We can discern no rational basis for differentiating between garden-type apartment houses and all other residential dwellings, because apartments are rented to tenants and the owner may realize a profit on his investment. The resolution in question makes no distinction between owner-occupied dwellings and those rented for income. The evidence reveals that there are numerous rented multi-family dwellings containing from two to eight family units which are not precluded from receiving municipal garbage collection service. Moreover, the resolution on its face provides for collection from public housing projects and various places of business.

[110 NJSuper Page 412]

We also find no reasonable justification for the municipality to classify garden-type apartment houses differently from other residential dwellings on the basis of the quantity of garbage produced and the cost of collection thereof. It is apparent that the trial court misunderstood the testimony in arriving at a conclusion that the quantity of garbage produced from each garden apartment family unit was three times that of a private dwelling. The record clearly shows that the garbage produced by a one-family unit in an apartment house and a one-family dwelling house is substantially the same. Moreover, it is clear that the cost of collection from family units in an apartment house where the accumulated garbage is concentrated in one spot to be picked up at the curb is unquestionably less than the cost of collection from an equal number of family units residing in separate private dwellings.

We conclude that that part of the municipal resolution which classifies garden-type apartment houses separately from other dwelling houses and thereby denies such properties an equal right to garbage collection service is unreasonable, discriminatory and invalid and cannot be enforced.

In view of our decision we deem it unnecessary to pass on the other points raised in appellant's brief, except to note that it was error to refuse to admit into evidence the Lodi ordinance regulating the collection of garbage in effect both when the resolution here under attack was adopted and at the time of the trial. That ordinance provided in section 3 thereof that

No person shall engage in the removal and disposal of garbage, ashes, refuse and trash from any residential premises, school or church within the Borough of Lodi, unless it be pursuant to contract between each person and the Borough of Lodi.

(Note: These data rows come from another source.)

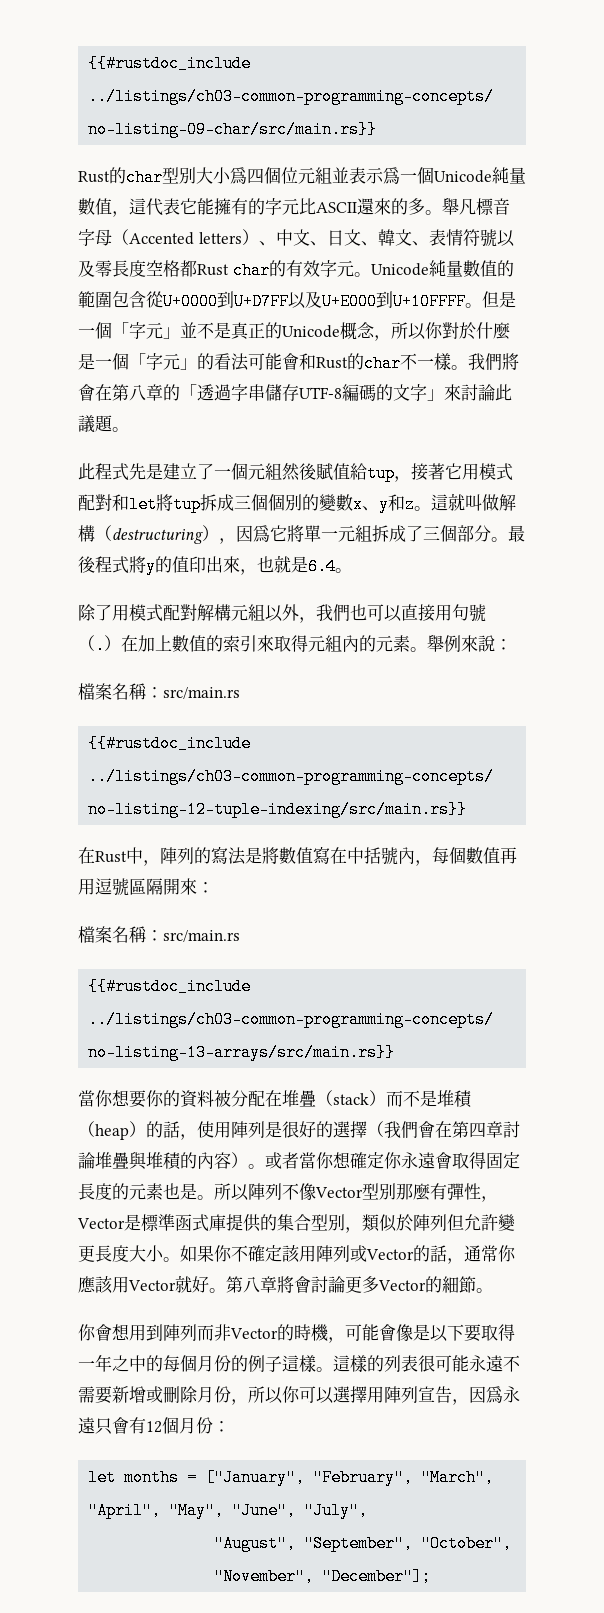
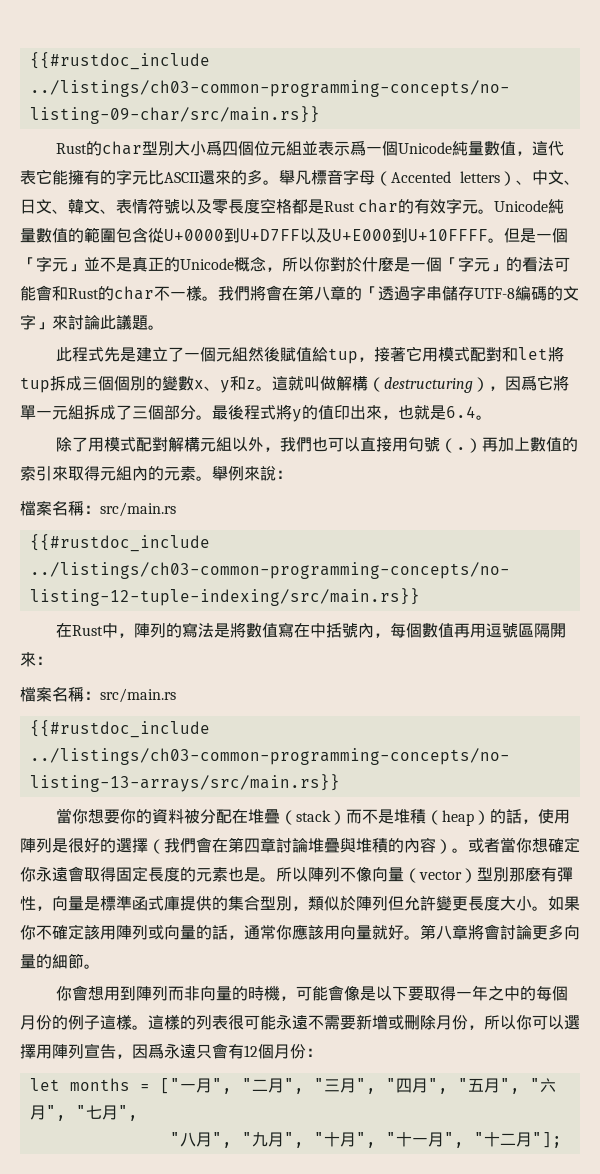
(197, 268) none -> [308,199,324,214] 是
[121,635,138,652] 在 -> [482,437,499,452] 再
[315,1187,363,1198] Vector -> [372,867,477,883] 向量（vector）
[77,1218,125,1229] Vector -> [52,896,84,911] 向量
[366,1249,414,1260] Vector -> [164,925,196,940] 向量
[128,1280,176,1291] Vector -> [340,925,372,940] 向量
[378,1280,426,1291] Vector -> [564,925,580,940] [20,954,36,969] 向量
[230,1328,278,1339] Vector -> [200,986,233,1001] 向量
[205,1469,495,1486] [88,1502,369,1519] [214,1535,513,1552] [214,1568,432,1585] ["January", "February", "March", "April", "May", "June", "July", // "August", "September", "October", "November", "December"]; -> [159,1078,556,1094] [29,1105,138,1121] [169,1132,562,1148] ["一月", "二月", "三月", "四月", "五月", "六月", "七月", // "八月", "九月", "十月", "十一月", "十二月"];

Altogether apart from the issue of illegal classification, the resolution embodying the refusal of the municipality to continue to furnish garbage removal service to garden apartments, which by ordinance were precluded from obtaining

[110 NJSuper Page 413]

that service from other persons, was clearly arbitrary and illegal. However, the problem presented by the garbage collection ordinance no longer exists. The ordinance was amended on March 3, 1969, a month after entry of the judgment in this case, to permit private garbage collection from garden apartments.

The judgment is reversed and the case remanded to the Law Division for the entry of judgment in conformance with this opinion.